Usually, during neural ODE training RK solver with fixed Butcher tableau is used, and only the right-hand side (RHS) function is trained. We propose to use the whole parametric family of RK solvers to improve robustness of neural ODEs.
Requirements
- pytorch==1.7
- apex==0.1 (for training)
Examples
For CIFAR-10 and MNIST demo, please, check examples
folder.
Meta Solver Regimes
In the notebook examples/cifar10/Evaluate model.ipynb
we show how to perform the forward pass through the Neural ODE using different types of Meta Solver regimes, namely
- Standalone
- Solver switching/smoothing
- Solver ensembling
- Model ensembling
In more details, usage of different regimes means
-
Standalone
- Use one solver during inference.
- This regime is applied in the training and testing stages.
-
Solver switching / smoothing
- For each batch one solver is chosen from a group of solvers with finite (in switching regime) or infinite (in smoothing regime) number of candidates.

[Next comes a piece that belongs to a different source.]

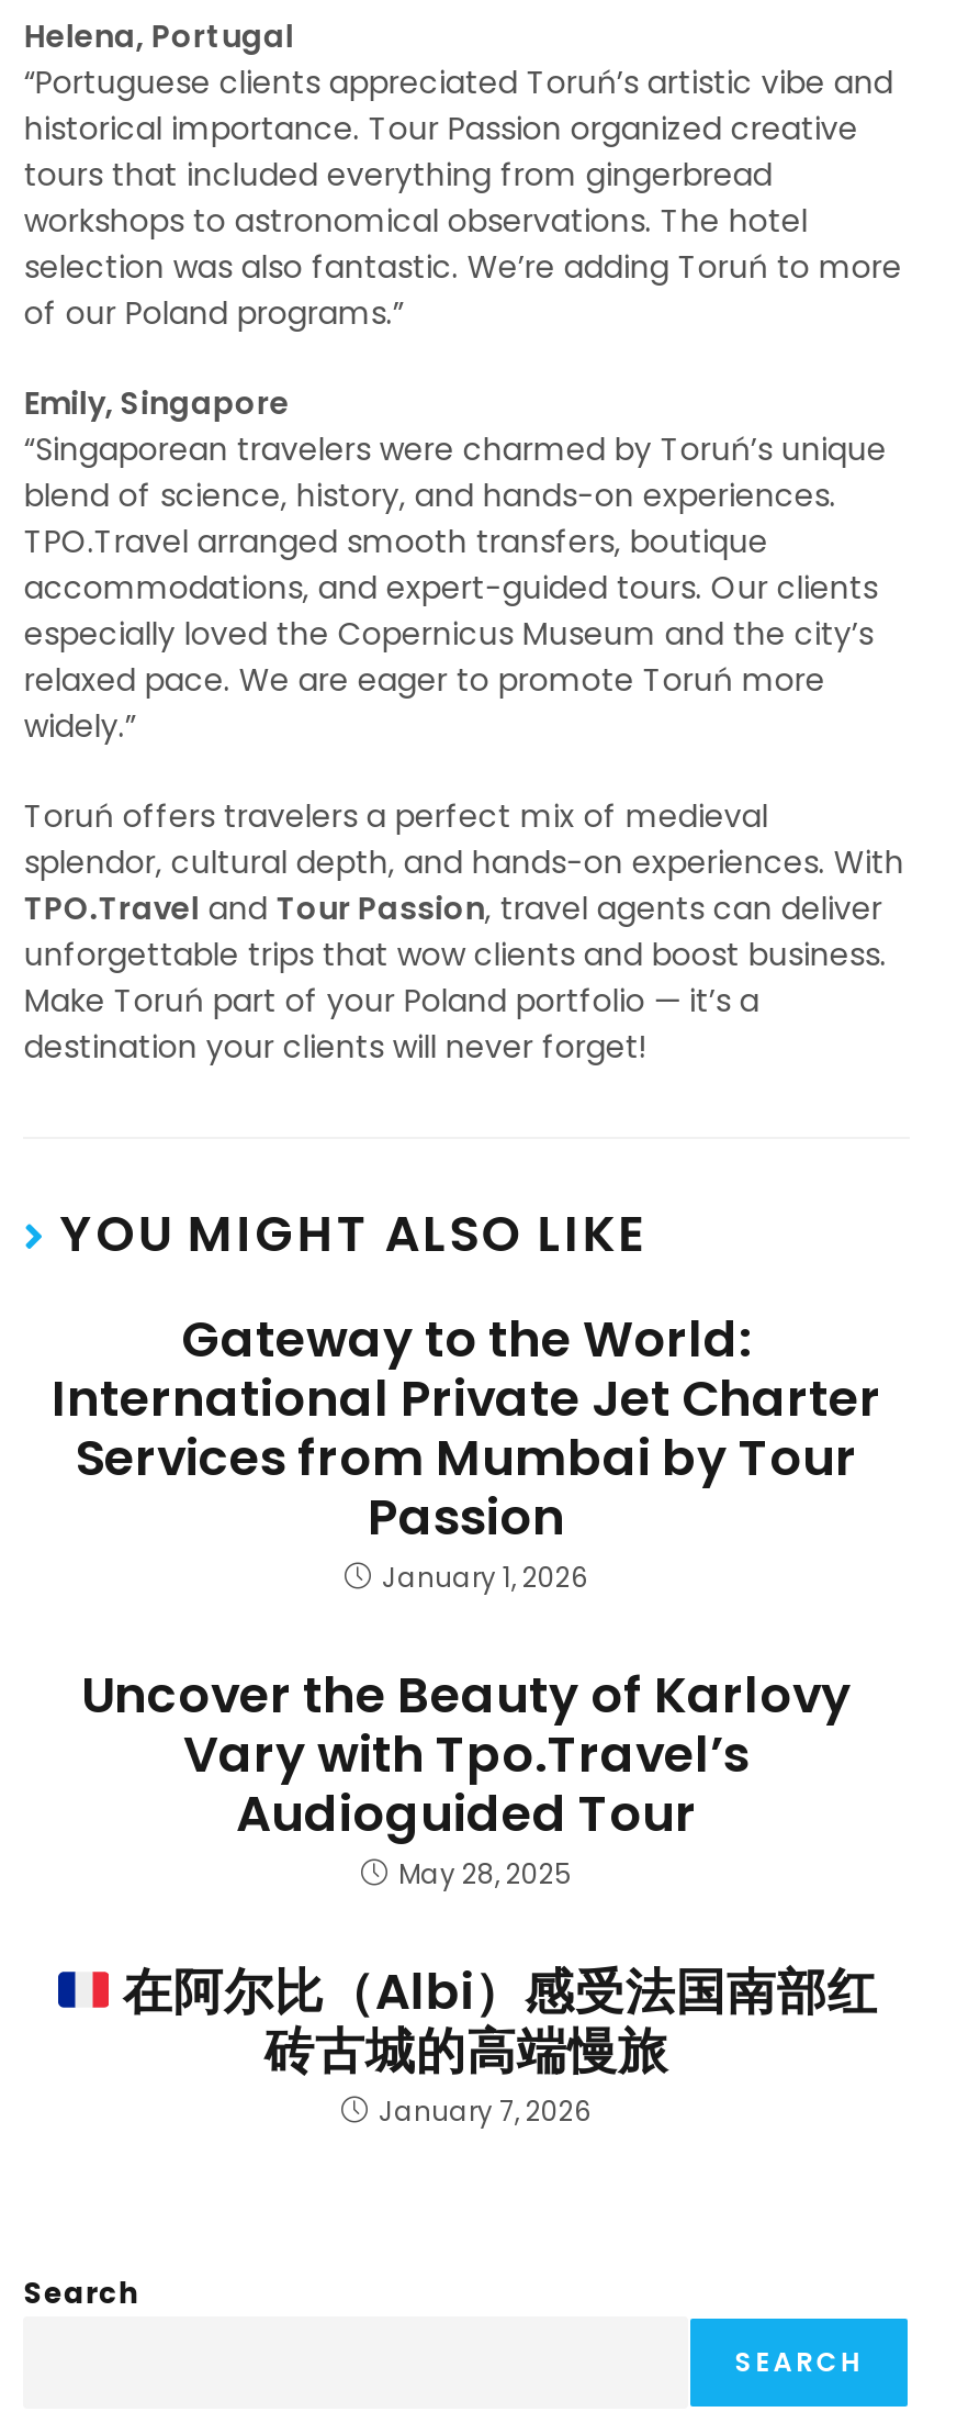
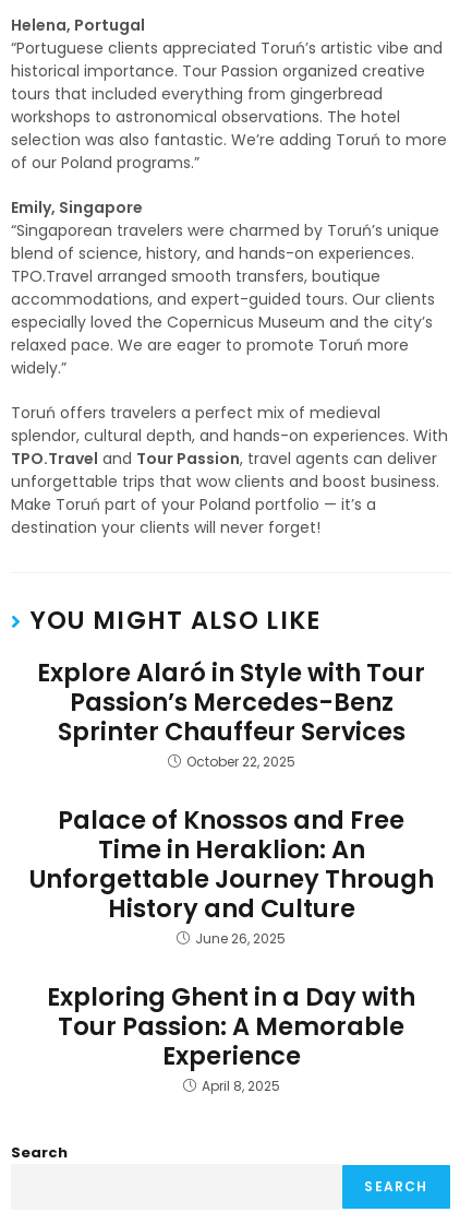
[52,1304,881,1596] Gateway to the World: | International Private Jet Charter | Services from Mumbai by Tour | Passion | January 1, 2026 -> [37,655,425,771] Explore Alaró in Style with Tour | Passion’s Mercedes-Benz | Sprinter Chauffeur Services | October 22, 2025
[81,1660,852,1892] Uncover the Beauty of Karlovy | Vary with Tpo.Travel’s | Audioguided Tour | May 28, 2025 -> [29,803,433,948] Palace of Knossos and Free | Time in Heraklion: An | Unforgettable Journey Through | History and Culture | June 26, 2025
[112,1956,878,2130] 在阿尔比（Albi）感受法国南部红 | 砖古城的高端慢旅 | January 7, 2026 -> [47,979,415,1095] Exploring Ghent in a Day with | Tour Passion: A Memorable | Experience | April 8, 2025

- This regime is applied in the training stage
-
Solver ensembling
- Use several solvers durung inference.
- Outputs of ODE Block (obtained with different solvers) are averaged before propagating through the next layer.

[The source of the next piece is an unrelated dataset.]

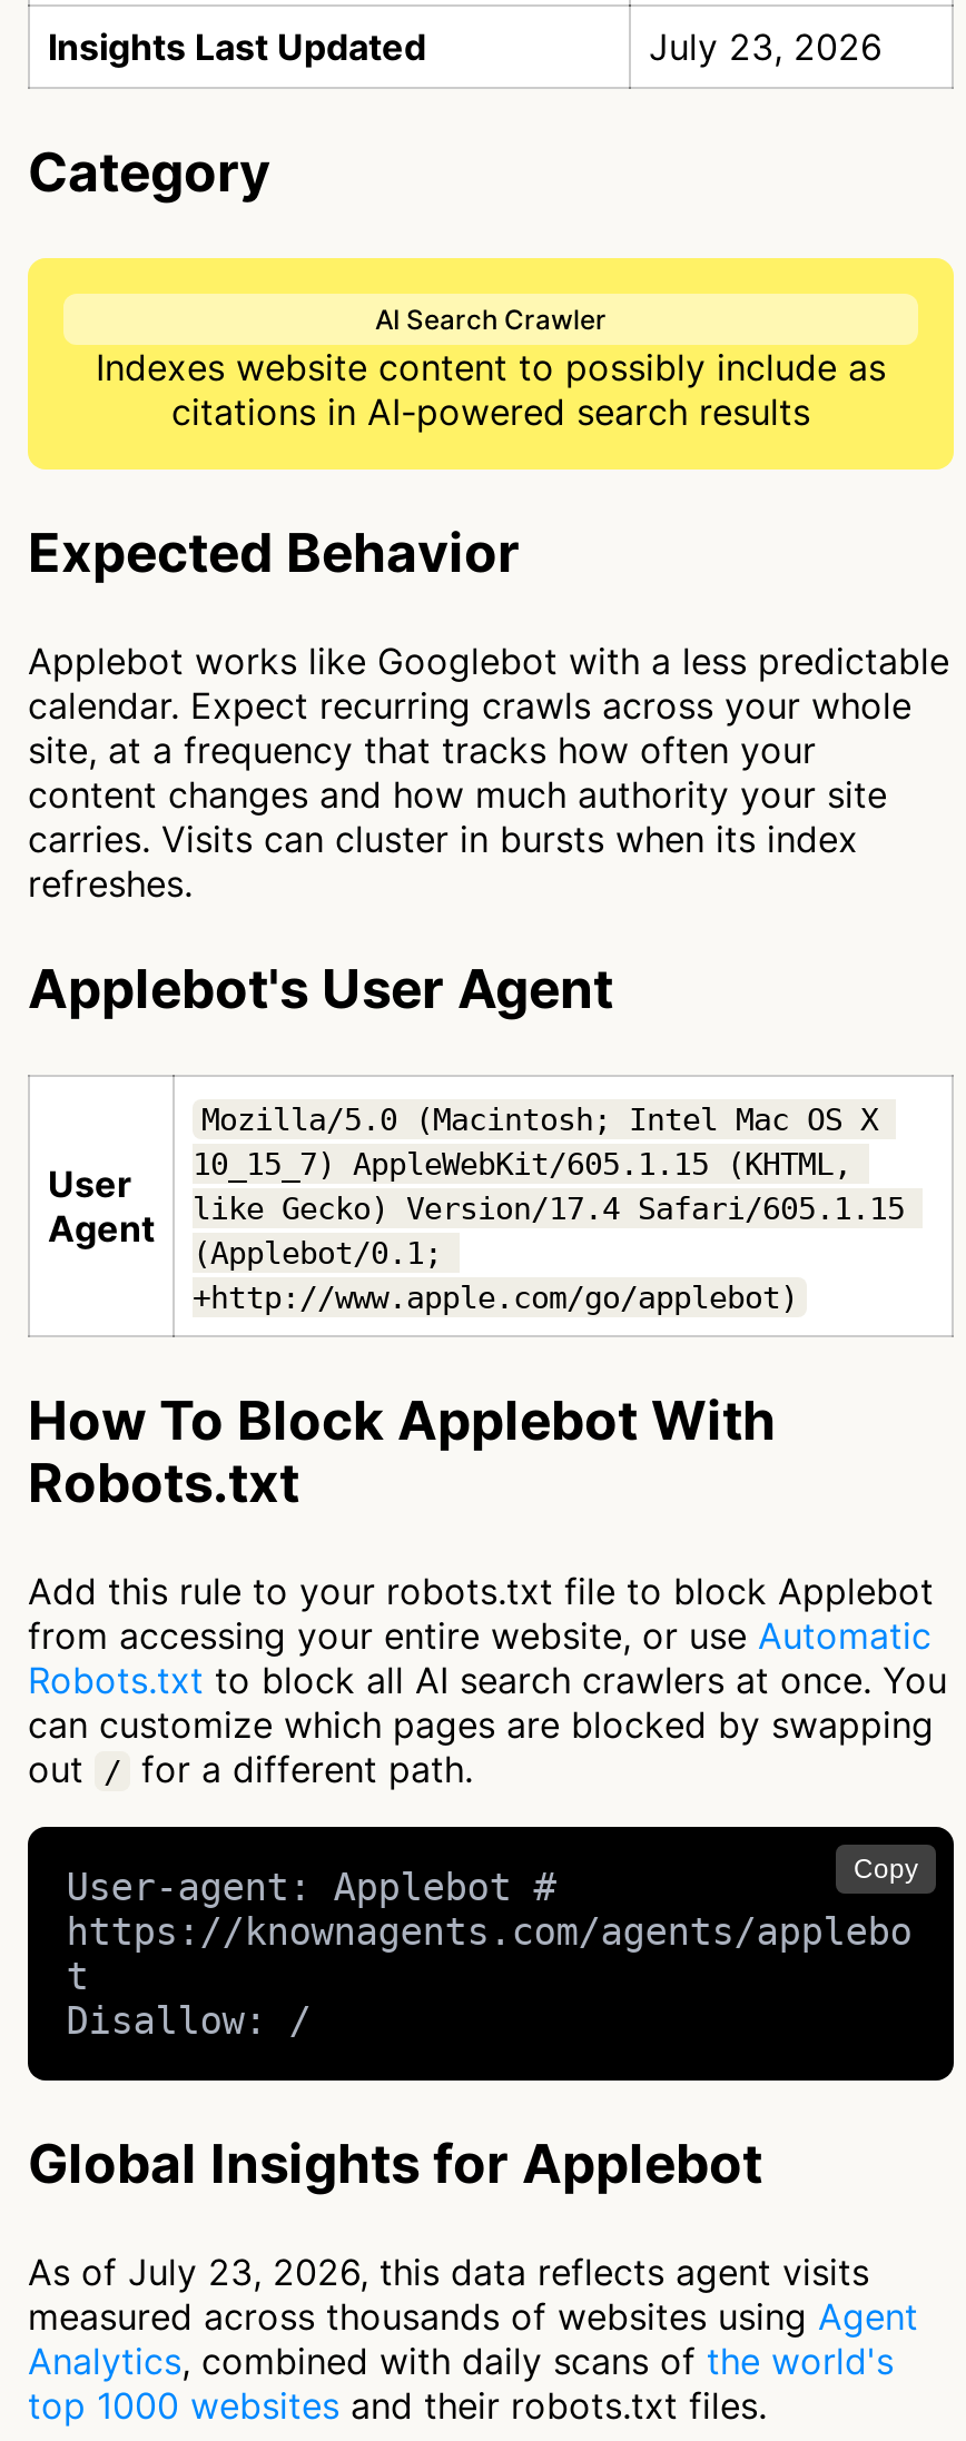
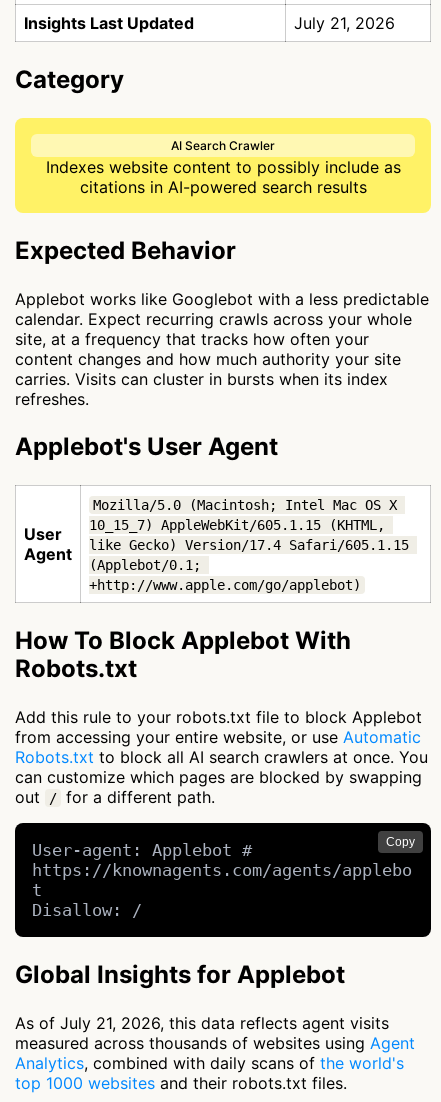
[649,24,883,69] July 23, 2026 -> [294,13,395,33] July 21, 2026
[28,2251,869,2295] As of July 23, 2026, this data reflects agent visits -> [15,1013,389,1033] As of July 21, 2026, this data reflects agent visits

- This regime is applied in the training and testing stages.
-
Model ensembling
- Use several solvers durung inference.
- Model probabilites obtained via propagation with different solvers are averaged to get the final result.
- This regime is applied in the training and testing stages.
Selected results
Different solver parameterizations yield different robustness
We have trained a neural ODE model several times, using different u
values in parametrization of the 2-nd order Runge-Kutta solver. The image below depicts robust accuracies for the MNIST classification task. We use PGD attack (eps=0.3, lr=2/255 and iters=7). The mean values of robust accuracy (bold lines) and +- standard error mean (shaded region) computed across 9 random seeds are shown in this image.
Solver smoothing improves robustness
We compare results of neural ODE adversarial training on CIFAR-10 dataset with and without solver smoothing (using normal distribution with mean = 0 and sigma=0.0125). We choose 8-steps RK2 solver with u=0.5 for this experiment.
- We perform training using FGSM random technique described in https://arxiv.org/abs/2001.03994 (with eps=8/255, alpha=10/255).
- We use cyclic learning rate schedule with one cycle (36 epochs, max_lr=0.1, base_lr=1e-7).
- We measure robust accuracy of resulting models after FGSM (eps=8/255) and PGD (eps=8/255, lr=2/255, iters=7) attacks.
- We use
premetanode10
architecture fromsopa/src/models/odenet_cifar10/layers.py
that has the following formConv -> PreResNet block -> ODE block -> PreResNet block -> ODE block -> GeLU -> Average Pooling -> Fully Connected
- We compute mean and standard error across 3 random seeds.